Neste carrefour de opções de políticas públicas, o Estado português, - e a coberto do discurso racionalizador, e cada vez mais neoliberal, cego e injusto, porque tomando medidas draconianas que não acautelam a coesão nem a equidade sociais, e o resultado é a recessão e o empobrecimento galopante dos portugueses, - é o único que está investido da prerrogativa de identificar, definir e promover o chamado interesse público que, por definição, e aqui reside um mal terrível, só o Estado pode tipificar e concretizar. O que abre caminho às maiores arbitrariedades, como temos testemunhado na história política nacional neste último ano de governação ultra-liberal, com base numa filosofia de contabilidade pura.
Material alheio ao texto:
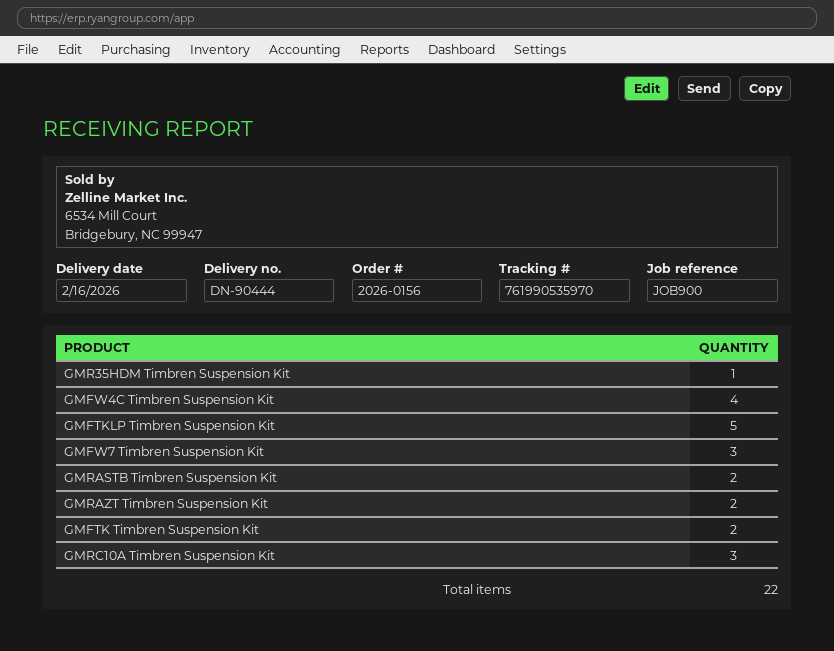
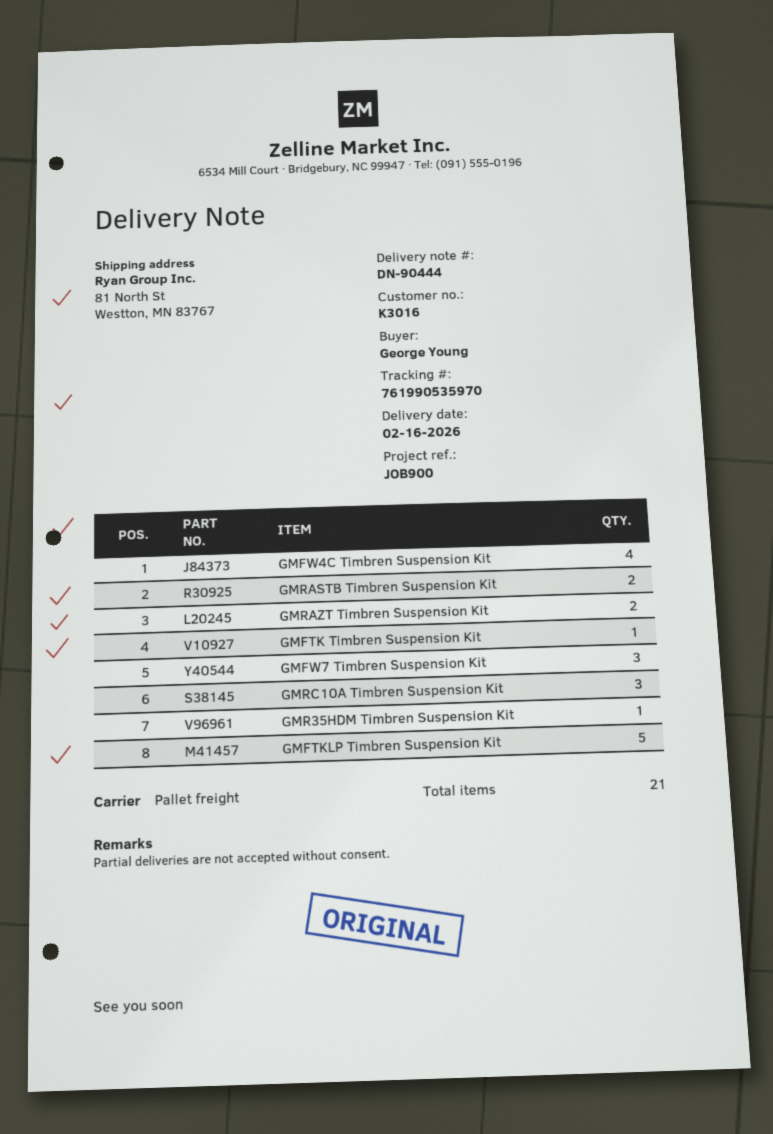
GMFTK Timbren Suspension Kit: 2 -> 1
total quantity: 22 -> 21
Significa isto que quando pretendemos definir o Estado português, nas sua dimensão política (e/ou politológica, se quisermos) o que encontramos é um Estado regulador, mas num sentido perverso, dado que ele impõe padrões comparativos que nivelam por baixo, e não por alto, como seria suposto. Creio, contudo, que se o Estado procede assim não é por maldade pura, mas porque não soube, nestes últimos anos, situação agravada neste último, organizar centros de excelência verdadeiramente competitivos, com base nos quais depois pudesse estabelecer verdadeiros padrões competitivos e em que a sociedade, no seu conjunto, já liberta do Estado interventor, beneficiasse no seu conjunto.
Mas para que tal ocorresse era necessário que o nosso Estado não fosse, como lamentavelmente é, o último "mercado interno" protegido, que se apropria das vantagens, dos recursos, das normas e dos processos de funcionamento para seu benefício exclusivo (como se fosse um verdadeiro monopólio), ainda que racionalize todo o seu discurso em nome da metáfora do interesse público que, hoje, até já passou a penalizar os seus próprios funcionários públicos, não só em remunerações como no esbulho aos subsídios de férias e de natal, como garantia de segurança de que o Estado é, de facto, "esbulhador-mor" institucionalizado, que age em nome dum interesse maior cujos pressupostos se desconhecem e ninguém sabe para que servem.
É, creio, este o Estado a que chegámos, em véspera do 25 de Abril, e logo pela mão dum Estado cujo poder em funções é (des)orientado pelo mais ultraliberal que já ocupou as cadeiras do poder democrático em Portugal desde 1974.
E isto, obviamente, representa um retrocesso não apenas social e económico, mas também civilizacional. Perante o reconhecimento desta desgraça política, a resistência simbólica da "brigada do reumático" às cerimónias do 25 de Abril, em 2012, não passa já duma metáfora sem potencial explicativo.